History

The UCSB Library, Special Collection Archive, houses all of the Santa Cruz Island NRS historical records.  The records have been added to the California State OAC (On-Line Archive of California) system.  You can find the research catalog to these records at this link.

The log of Spanish explorer Juan Rodriguez Cabrillo contains the first-known written account of Santa Cruz Island. Cabrillo entered the Santa Barbara Channel in 1542, fifty years after the landing of Columbus.

More than two hundred years passed before Juan Pérez, leading the sea component of Gaspar de Portolá’s California expeditions, claimed SCI for the King of Spain in 1769. Historians credit the Pérez party with naming the island Santa Cruz, or Holy Cross,” after a group of Chumash returned a walking staff ornamented with an iron cross that a Catholic priest had lost onshore. By the early 1800s, the island’s native population had been devastated by measles and other introduced epidemics; the last survivors were taken to mainland missions by 1814. Eight years later, Spanish rule in California gave way to Mexican rule. Andre Castillero became the first private owner of Santa Cruz Island in 1839 when he received it as a Mexican land grant, the validity of which was upheld 25 years later in a landmark U.S. Supreme Court decision. According to the terms of the grant, the island’s boundary extends to the constantly shifting water’s edge; the other Channel Islands, along with the rest of coastal California, are owned to the mean high-tide line.

Historical records show that by 1853, a large herd of sheep, along with pigs and horses, resided on SCI. Some of the buildings from the early 1860s still stand, including one at Christy Ranch. Ten San Francisco businessmen purchased the island in 1869, forming the Santa Cruz Island Company. By 1880, the company’s major stockholder, Justinian Caire, had become its sole owner. Over the next four decades, a small, self-contained community blossomed in the central valley, eventually including several ranch buildings, a blacksmith shop, a chapel, and a winery.

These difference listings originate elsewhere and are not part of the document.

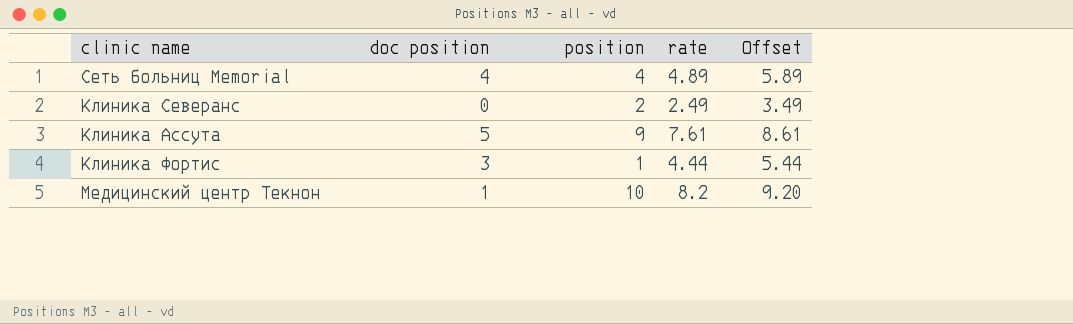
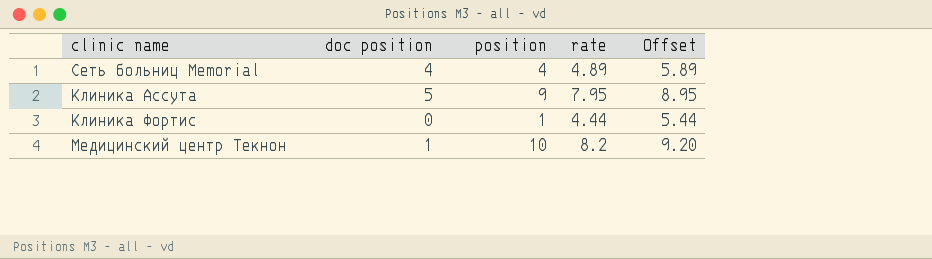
row Клиника Северанс: 0 | 2 | 2.49 | 3.49 -> none
Клиника Ассута | rate: 7.61 -> 7.95
Клиника Ассута | Offset: 8.61 -> 8.95
Клиника Фортис | doc position: 3 -> 0

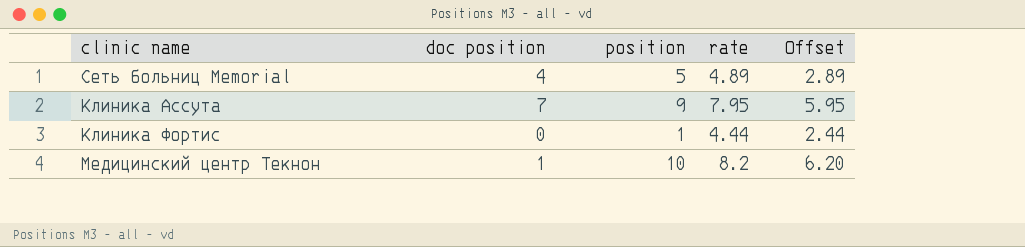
column Offset | formula: [rate] + 1 -> [rate] - 2
Сеть больниц Memorial | position: 4 -> 5
Клиника Ассута | doc position: 5 -> 7

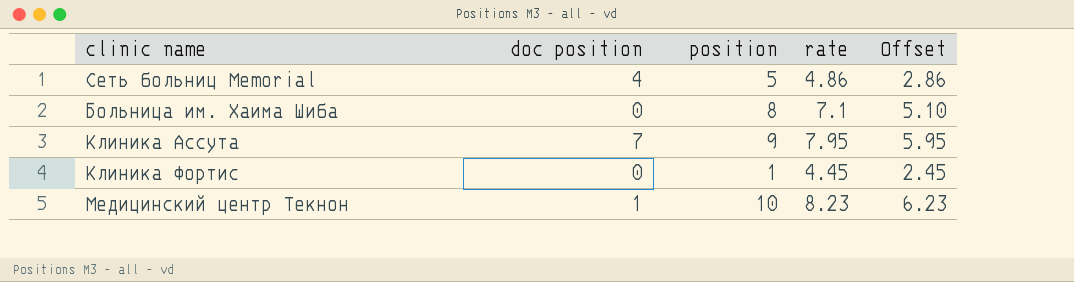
Сеть больниц Memorial | rate: 4.89 -> 4.86
Сеть больниц Memorial | Offset: 2.89 -> 2.86
row Больница им. Хаима Шиба: none -> 0 | 8 | 7.1 | 5.10
Клиника Фортис | rate: 4.44 -> 4.45
Клиника Фортис | Offset: 2.44 -> 2.45
Медицинский центр Текнон | rate: 8.2 -> 8.23
Медицинский центр Текнон | Offset: 6.20 -> 6.23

To pollinate the vineyards and produce honey, Caire kept European bees, which were reportedly on the island when he arrived. Also introduced by the mid 1880’s was a variety of exotic vegetation that has since naturalized, including fennel and Italian stone pine; some of California’s oldest and tallest eucalyptus trees grow in a large grove near the reserve field station. Wool and wine production, however, remained the principal venture of the Santa Cruz Island Company. Extensively vineyards grew in the central valley, and thousands of sheep ranged throughout the island.

Caire also constructed ranch facilities at Prisoners’ Harbor, the island’s principal port, as well as eight outposts scattered along the central valley and at each end. Many of these wooden and adobe structures are still being used and remain a valuable historic resource.

After Caire’s death, a long court battle over island management ensued among his heirs, and in 1925 the courts partitioned SCI. The eastern tenth, later known as the Gherini property, remained with Caire’s descendants until the early 1990s, when the National Park Service began acquiring it for the Channel Islands National Park. The western portion was purchased in 1937 by Edwin L. Stanton, a Los Angeles businessman. Stanton attempted to revive the sheep business by mixing domesticated sheep with the then-feral population, but this operation soon became unmanageable on the island’s rugged terrain. Many sheep were sent to market, and the company switched to cattle.

For the next half a century on SCI, the Stanton family operated a nineteenth-century-style rancho. In 1957, Edwin’s son, Dr. Carey Stanton, left his mainland medical practice and moved to the island. For many years he was its only registered voter. Like his father, Dr. Stanton recognized the importance of documenting the island’s natural and human history; the Stantons’ detailed records and collections now reside with the Santa Cruz Island Foundation in Carpinteria, CA. Information and historical accounts can be found at Islapedia, on-line, authored by Santa Cruz Island President and Historian, Marla Daily.

In his quest for information regarding SCI, Dr. Stanton welcomed scientists. His relationship with the University of California began in 1964, when UC Santa Barbara held is summer field geology class on the island for the first time.

Glassow Weaver

The venture was so successful that the University entered into a formal agreement with Dr. Stanton and the Santa Cruz Island Company in 1966 to establish a field station to support teaching and research.

contract Signing
In 1973, this facility, along with the rest of the company’s 22,064 hectares (54,520 acres), became part of UC’s Natural Reserve System (NRS).
SCIR VESR NRS

To protect the island’s future as well as to preserve its past, Dr. Stanton initiated the sale of the company’s holdings to The Nature Conservancy in 1978 for a fraction of their market value. TNC moved swiftly to remove feral sheep from the reserve. When Dr. Stanton died in December 1987, the remaining land and assets of the Santa Cruz Island Company transferred to TNC, and the era of private family ownership of SCI came to an end.

The NRS continues to provide facilities and access to the island for instruction and research through a license agreement with The Nature Conservancy. Together TNC and the SCIR have also begun to develop strategies and implement programs designed to remove non-native invasive species, restore damaged habitats, and improve the overall understanding of the island’s natural systems.